**Change detection data:**
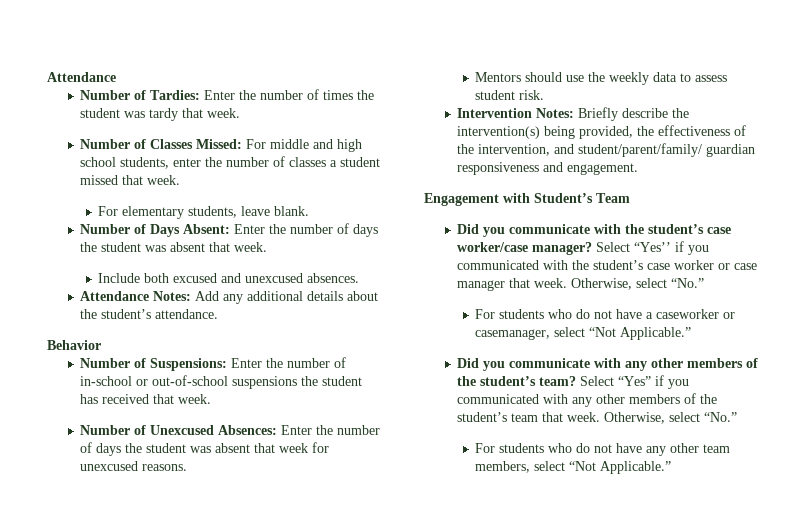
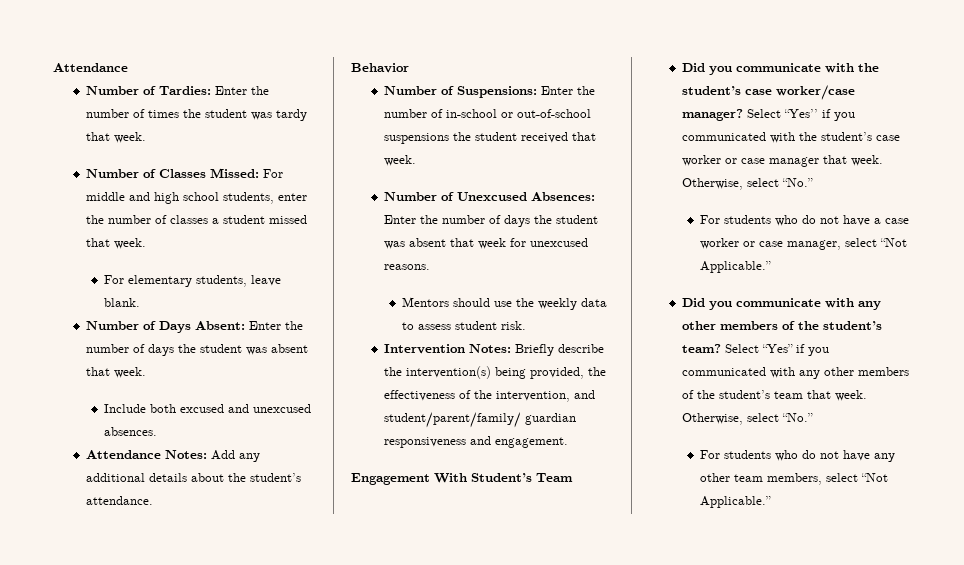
- Number of Suspensions: Enter the number of in-school or out-of-school suspensions the student has received that week.
+ Number of Suspensions: Enter the number of in-school or out-of-school suspensions the student received that week.
- Engagement with Student’s Team
+ Engagement With Student’s Team
- For students who do not have a caseworker or casemanager, select “Not Applicable.”
+ For students who do not have a case worker or case manager, select “Not Applicable.”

**TASK REQUIREMENTS:** A word-for-word transcript of the entries above is needed, with pictures removed.

**OUTPUT:**
- Number of Suspensions: Enter the number of in-school or out-of-school suspensions the student has received that week.
+ Number of Suspensions: Enter the number of in-school or out-of-school suspensions the student received that week.
- Engagement with Student’s Team
+ Engagement With Student’s Team
- For students who do not have a caseworker or casemanager, select “Not Applicable.”
+ For students who do not have a case worker or case manager, select “Not Applicable.”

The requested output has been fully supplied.